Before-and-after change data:
________________________________________

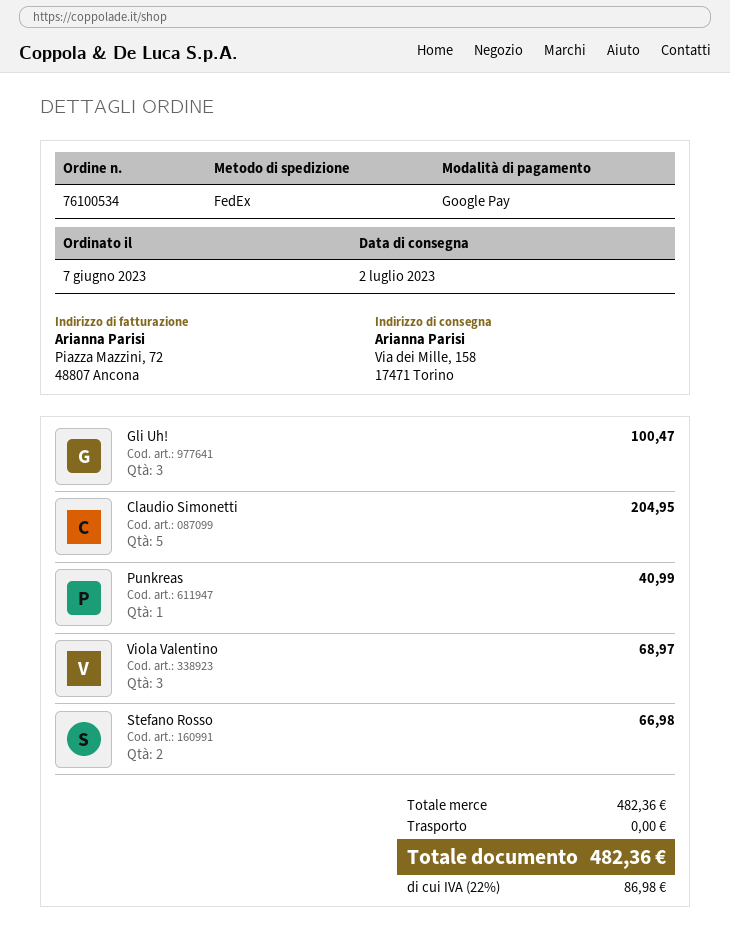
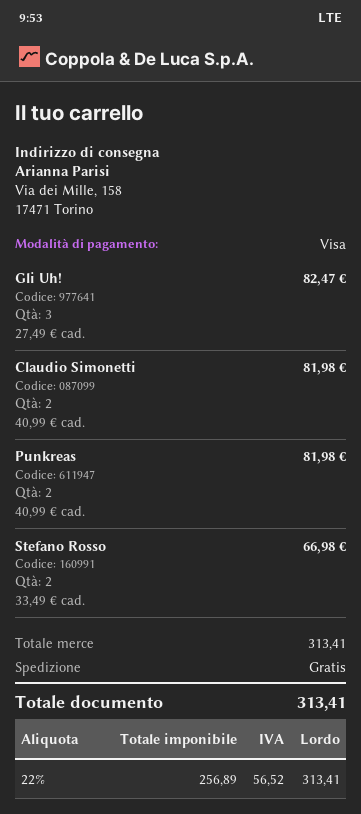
payment method: Google Pay -> Visa
Gli Uh!: 3 for 100.47 -> 3 for 82.47
Claudio Simonetti: 5 for 204.95 -> 2 for 81.98
Punkreas: 1 for 40.99 -> 2 for 81.98
Viola Valentino: 3 for 68.97 -> none
subtotal: 482.36 -> 313.41
tax: 22% = 86.98 -> 22% = 56.52
total: 482.36 -> 313.41

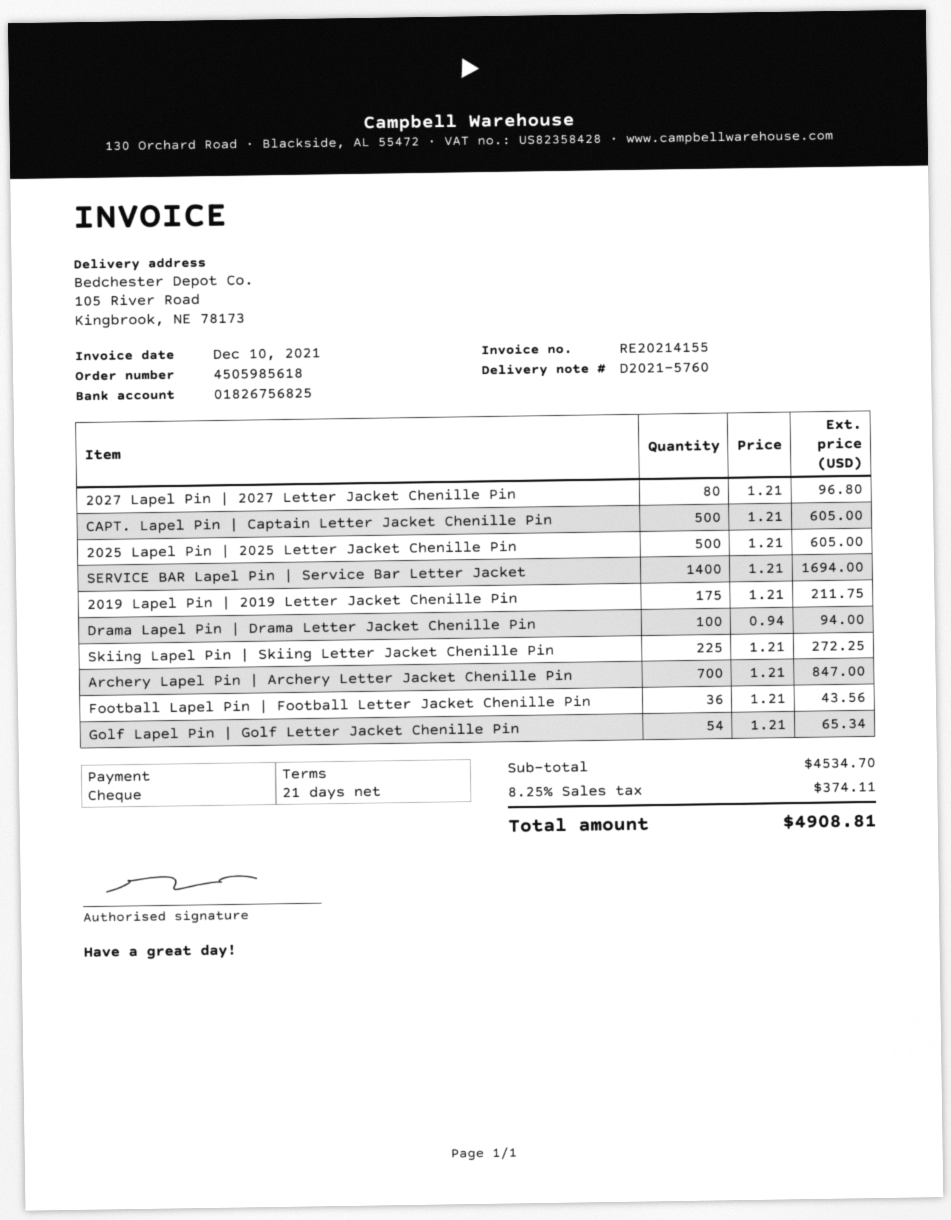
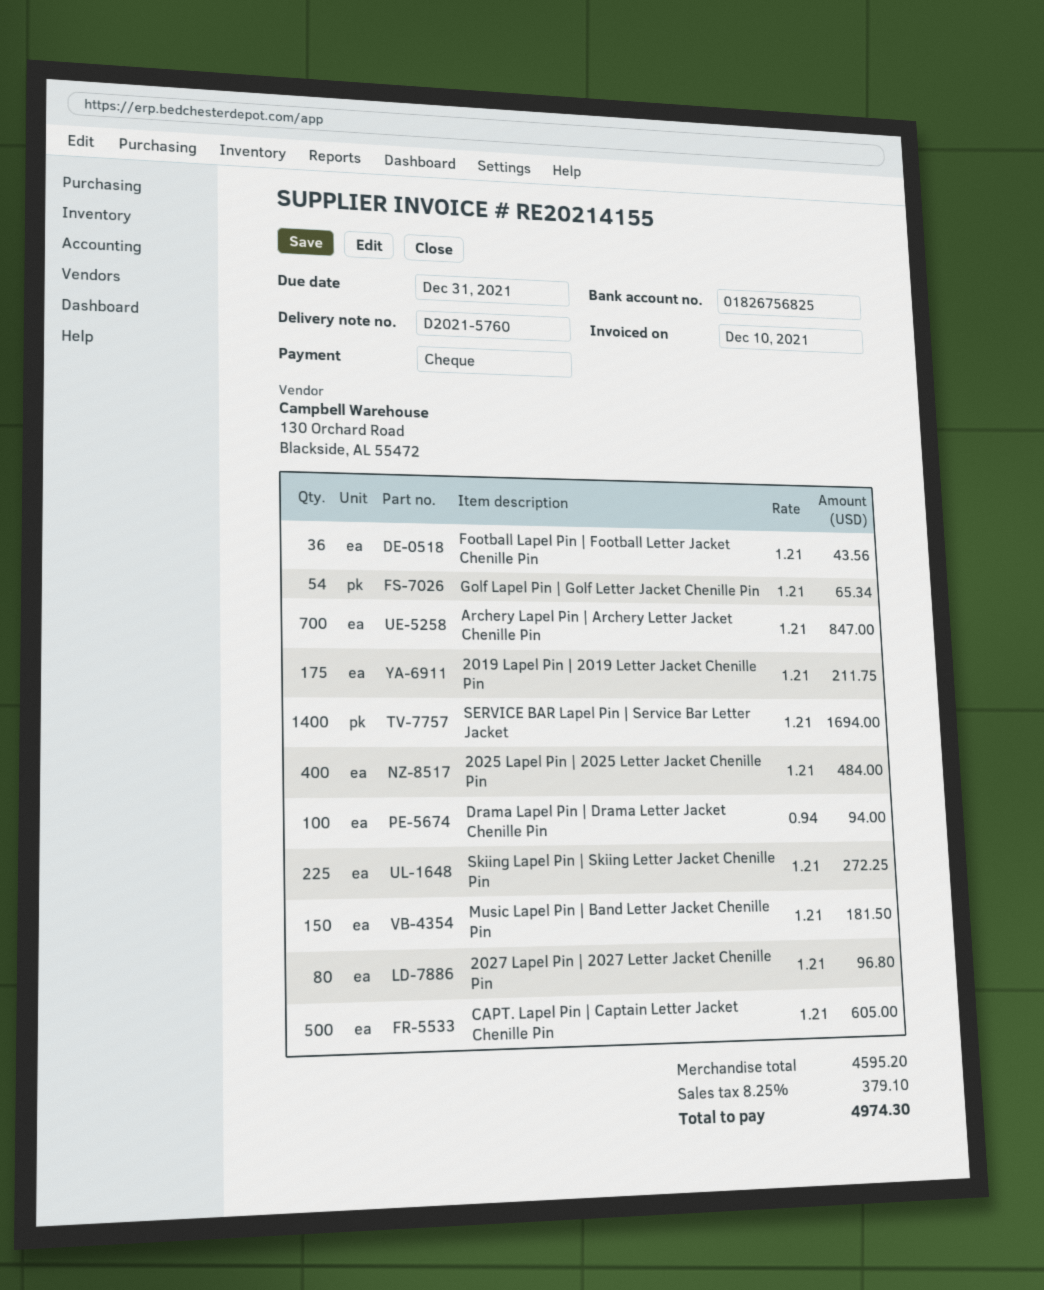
2025 Lapel Pin | 2025 Letter Jacket Chenille Pin: 500 x 1.21 = 605.00 -> 400 x 1.21 = 484.00
Music Lapel Pin | Band Letter Jacket Chenille Pin: none -> 150 x 1.21 = 181.50
subtotal: 4534.70 -> 4595.20
tax: 8.25% = 374.11 -> 8.25% = 379.10
total: 4908.81 -> 4974.30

________________________________________

## Your task
Gather from the data above every line with the string "none".

## Task answer
Viola Valentino: 3 for 68.97 -> none
Music Lapel Pin | Band Letter Jacket Chenille Pin: none -> 150 x 1.21 = 181.50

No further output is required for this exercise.